*DIRECTIONS FOR THIS TASK*: In your answer, set down the records below exactly as they stand, omitting pictures.

*AVAILABLE DATA*:
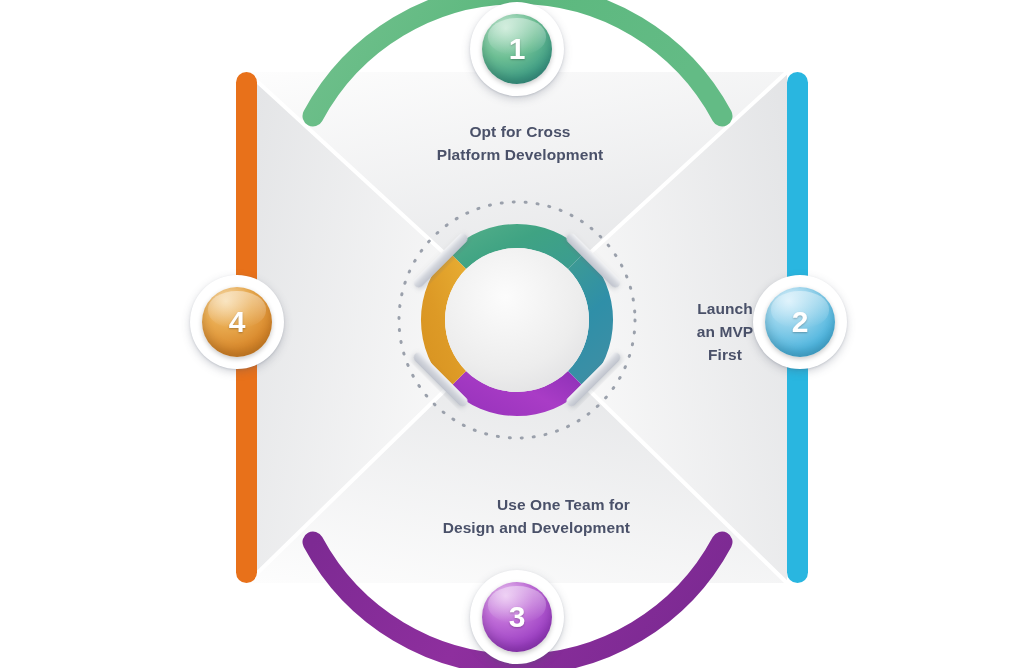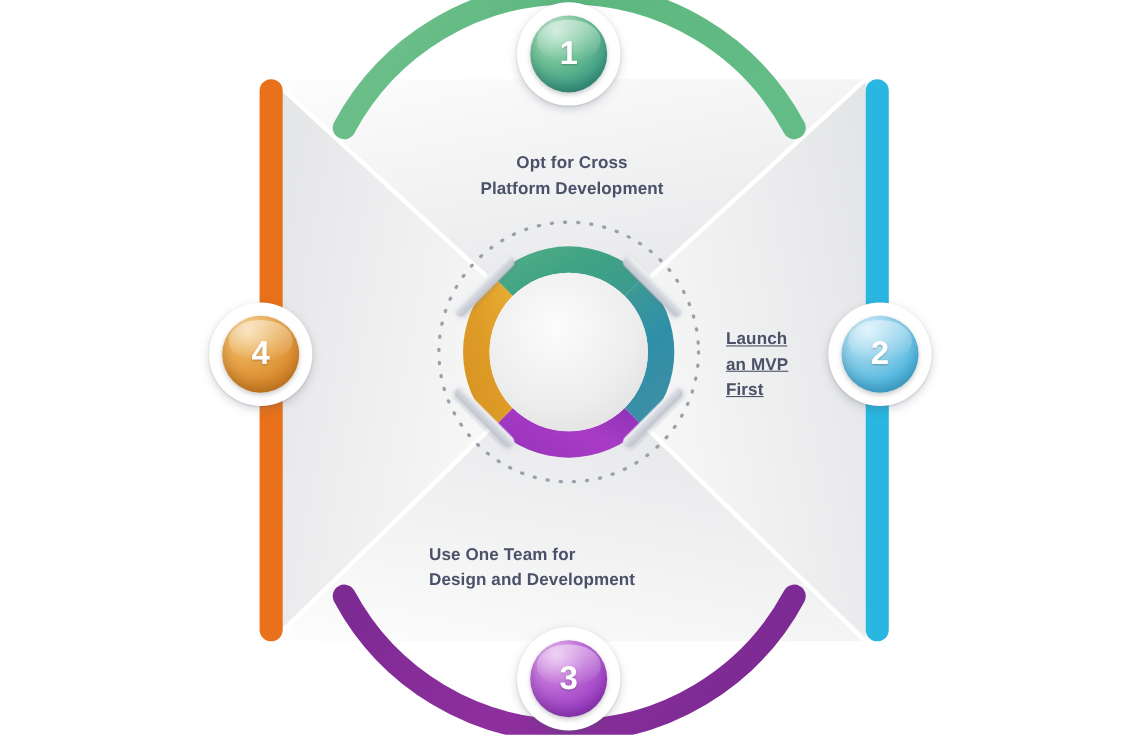--- a/index.html
+++ b/index.html
@@ -12,24 +12,24 @@
 
   .lbl{
     position:absolute;
     color:#4a5169;
     font-weight:bold;
     font-size:15.5px;
     line-height:23px;
     letter-spacing:.1px;
     white-space:pre-line;
   }
-  #lbl-top{left:390px;top:120px;width:260px;text-align:center;margin-top:17px;}
-  #lbl-bottom{left:390px;top:493px;width:260px;text-align:left;}
+  #lbl-top{left:390px;top:120px;width:260px;text-align:center;}
+  #lbl-bottom{left:370px;top:493px;width:260px;text-align:right;}
   #lbl-left{left:245px;top:268px;width:130px;text-align:right;}
-  #lbl-right{left:660px;top:297px;width:130px;text-align:left;text-decoration:underline;}
+  #lbl-right{left:660px;top:297px;width:130px;text-align:center;}
 
   .badge{
     position:absolute;width:94px;height:94px;border-radius:50%;
     background:#ffffff;
     box-shadow:0 3px 9px rgba(80,90,110,.26),0 1px 2px rgba(80,90,110,.18);
     display:flex;align-items:center;justify-content:center;
   }
   .badge .ring{
     width:70px;height:70px;border-radius:50%;
     display:flex;align-items:center;justify-content:center;

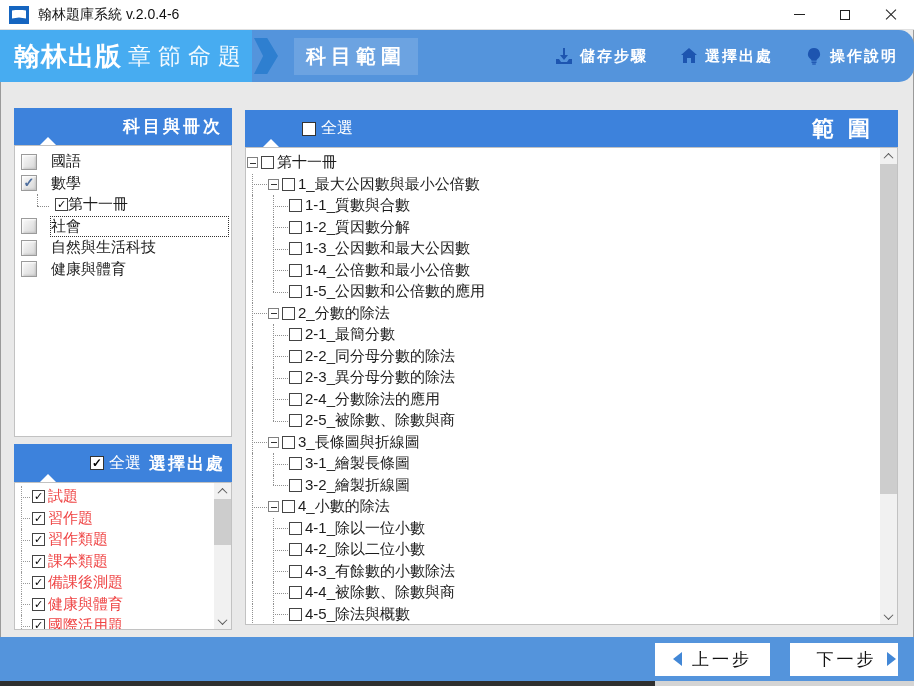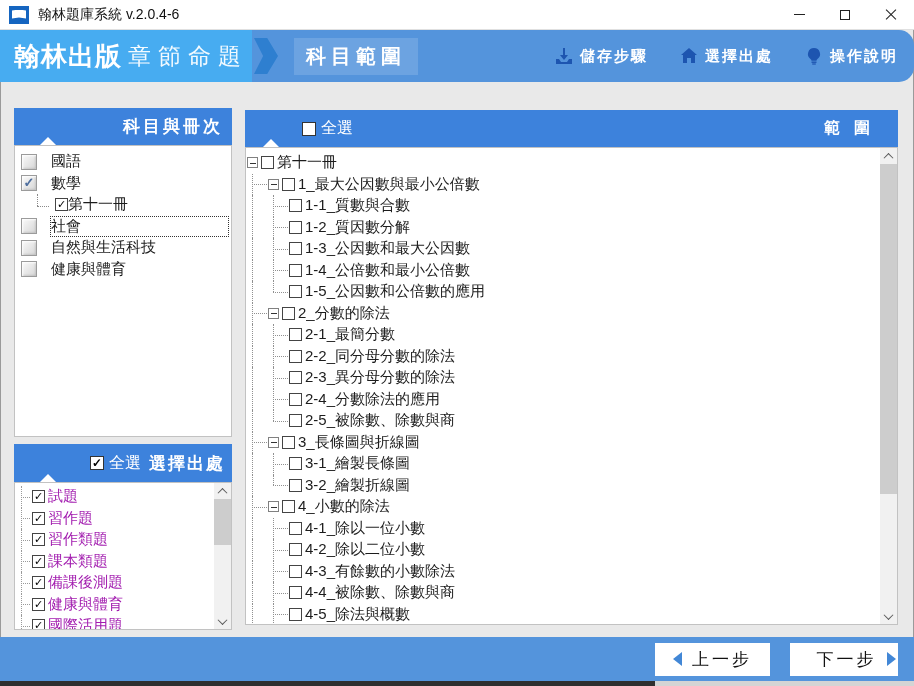--- a/index.html
+++ b/index.html
@@ -40,21 +40,21 @@
 
   .subjects-head { left:14px; top:108px; width:218px; height:37px; }
   .subjects-head .ptitle { margin-left:auto; padding-right:9px; font-size:17px; font-weight:bold; letter-spacing:3px; }
   .subjects-body { left:14px; top:145px; width:218px; height:292px; padding-top:5px; }
 
   .sources-head { left:14px; top:444px; width:218px; height:38px; }
   .sources-body { left:14px; top:482px; width:218px; height:148px; padding-top:3px; }
   .sources-head .ptitle { margin-left:auto; padding-right:7px; font-size:17px; font-weight:bold; letter-spacing:2px; }
 
   .range-head { left:245px; top:110px; width:653px; height:37px; }
-  .range-head .ptitle { margin-left:auto; padding-right:14px; font-size:16px; font-weight:bold; letter-spacing:14px; }
+  .range-head .ptitle { margin-left:auto; padding-right:14px; font-size:22px; font-weight:bold; letter-spacing:14px; }
   .range-body { left:245px; top:147px; width:653px; height:478px; padding-top:4px; }
 
   .selall { display:flex; align-items:center; gap:5px;padding-left:20px; }
   .selall .hcb { width:14px; height:14px; background:#ffffff; border:1px solid #333; font-size:12px; line-height:13px; text-align:center; color:#000; font-weight:bold; }
   .selall .sel-label { font-size:16px; color:#fff; }
   .range-head .selall { margin-left:37px; }
   .sources-head .selall { margin-left:56px; }
 
   
   .serif { font-family:Liberation Sans, sans-serif; }
@@ -66,21 +66,21 @@
   .subj-label { font-size:15px; color:#1c1c1c; }
   .subj-label.focused { flex:1; outline:1px dotted #333; outline-offset:0px; margin-right:3px; }
   .child-guide { width:26px; height:100%; position:relative; flex:none; margin-left:14px; }
   .child-guide::before { content:""; position:absolute; left:8px; top:0; height:55%; border-left:1px dotted #8a8a8a; }
   .child-guide::after { content:""; position:absolute; left:8px; top:55%; width:12px; border-top:1px dotted #8a8a8a; }
 
   
   .src-guide { width:14px; height:100%; position:relative; flex:none; margin-left:3px; }
   .src-guide::before { content:""; position:absolute; left:3px; top:0; height:100%; border-left:1px dotted #9a9a9a; }
   .src-guide::after { content:""; position:absolute; left:3px; top:50%; width:9px; border-top:1px dotted #9a9a9a; }
-  .src-label { font-size:15px; color:#a21caf; margin-left:3px; }
+  .src-label { font-size:15px; color:#ef4444; margin-left:3px; }
 
   
   .tree-row { display:flex; align-items:center; height:21.5px; padding-left:1px; }
   .gcol { width:21px; height:100%; position:relative; flex:none; }
   .gcol.v::before { content:""; position:absolute; left:5px; top:0; height:100%; border-left:1px dotted #909090; }
   .gcol.t::before { content:""; position:absolute; left:5px; top:0; height:100%; border-left:1px dotted #909090; }
   .gcol.t::after  { content:""; position:absolute; left:5px; top:50%; width:15px; border-top:1px dotted #909090; }
   .gcol.e::before { content:""; position:absolute; left:5px; top:0; height:50%; border-left:1px dotted #909090; }
   .gcol.e::after  { content:""; position:absolute; left:5px; top:50%; width:15px; border-top:1px dotted #909090; }
   .exp-col { width:14px; height:100%; position:relative; flex:none; }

*RESULT BELOW*:
--- a/index.html
+++ b/index.html
@@ -12,24 +12,24 @@
 
   .lbl{
     position:absolute;
     color:#4a5169;
     font-weight:bold;
     font-size:15.5px;
     line-height:23px;
     letter-spacing:.1px;
     white-space:pre-line;
   }
-  #lbl-top{left:390px;top:120px;width:260px;text-align:center;margin-top:17px;}
-  #lbl-bottom{left:390px;top:493px;width:260px;text-align:left;}
+  #lbl-top{left:390px;top:120px;width:260px;text-align:center;}
+  #lbl-bottom{left:370px;top:493px;width:260px;text-align:right;}
   #lbl-left{left:245px;top:268px;width:130px;text-align:right;}
-  #lbl-right{left:660px;top:297px;width:130px;text-align:left;text-decoration:underline;}
+  #lbl-right{left:660px;top:297px;width:130px;text-align:center;}
 
   .badge{
     position:absolute;width:94px;height:94px;border-radius:50%;
     background:#ffffff;
     box-shadow:0 3px 9px rgba(80,90,110,.26),0 1px 2px rgba(80,90,110,.18);
     display:flex;align-items:center;justify-content:center;
   }
   .badge .ring{
     width:70px;height:70px;border-radius:50%;
     display:flex;align-items:center;justify-content:center;

--- a/index.html
+++ b/index.html
@@ -40,21 +40,21 @@
 
   .subjects-head { left:14px; top:108px; width:218px; height:37px; }
   .subjects-head .ptitle { margin-left:auto; padding-right:9px; font-size:17px; font-weight:bold; letter-spacing:3px; }
   .subjects-body { left:14px; top:145px; width:218px; height:292px; padding-top:5px; }
 
   .sources-head { left:14px; top:444px; width:218px; height:38px; }
   .sources-body { left:14px; top:482px; width:218px; height:148px; padding-top:3px; }
   .sources-head .ptitle { margin-left:auto; padding-right:7px; font-size:17px; font-weight:bold; letter-spacing:2px; }
 
   .range-head { left:245px; top:110px; width:653px; height:37px; }
-  .range-head .ptitle { margin-left:auto; padding-right:14px; font-size:16px; font-weight:bold; letter-spacing:14px; }
+  .range-head .ptitle { margin-left:auto; padding-right:14px; font-size:22px; font-weight:bold; letter-spacing:14px; }
   .range-body { left:245px; top:147px; width:653px; height:478px; padding-top:4px; }
 
   .selall { display:flex; align-items:center; gap:5px;padding-left:20px; }
   .selall .hcb { width:14px; height:14px; background:#ffffff; border:1px solid #333; font-size:12px; line-height:13px; text-align:center; color:#000; font-weight:bold; }
   .selall .sel-label { font-size:16px; color:#fff; }
   .range-head .selall { margin-left:37px; }
   .sources-head .selall { margin-left:56px; }
 
   
   .serif { font-family:Liberation Sans, sans-serif; }
@@ -66,21 +66,21 @@
   .subj-label { font-size:15px; color:#1c1c1c; }
   .subj-label.focused { flex:1; outline:1px dotted #333; outline-offset:0px; margin-right:3px; }
   .child-guide { width:26px; height:100%; position:relative; flex:none; margin-left:14px; }
   .child-guide::before { content:""; position:absolute; left:8px; top:0; height:55%; border-left:1px dotted #8a8a8a; }
   .child-guide::after { content:""; position:absolute; left:8px; top:55%; width:12px; border-top:1px dotted #8a8a8a; }
 
   
   .src-guide { width:14px; height:100%; position:relative; flex:none; margin-left:3px; }
   .src-guide::before { content:""; position:absolute; left:3px; top:0; height:100%; border-left:1px dotted #9a9a9a; }
   .src-guide::after { content:""; position:absolute; left:3px; top:50%; width:9px; border-top:1px dotted #9a9a9a; }
-  .src-label { font-size:15px; color:#a21caf; margin-left:3px; }
+  .src-label { font-size:15px; color:#ef4444; margin-left:3px; }
 
   
   .tree-row { display:flex; align-items:center; height:21.5px; padding-left:1px; }
   .gcol { width:21px; height:100%; position:relative; flex:none; }
   .gcol.v::before { content:""; position:absolute; left:5px; top:0; height:100%; border-left:1px dotted #909090; }
   .gcol.t::before { content:""; position:absolute; left:5px; top:0; height:100%; border-left:1px dotted #909090; }
   .gcol.t::after  { content:""; position:absolute; left:5px; top:50%; width:15px; border-top:1px dotted #909090; }
   .gcol.e::before { content:""; position:absolute; left:5px; top:0; height:50%; border-left:1px dotted #909090; }
   .gcol.e::after  { content:""; position:absolute; left:5px; top:50%; width:15px; border-top:1px dotted #909090; }
   .exp-col { width:14px; height:100%; position:relative; flex:none; }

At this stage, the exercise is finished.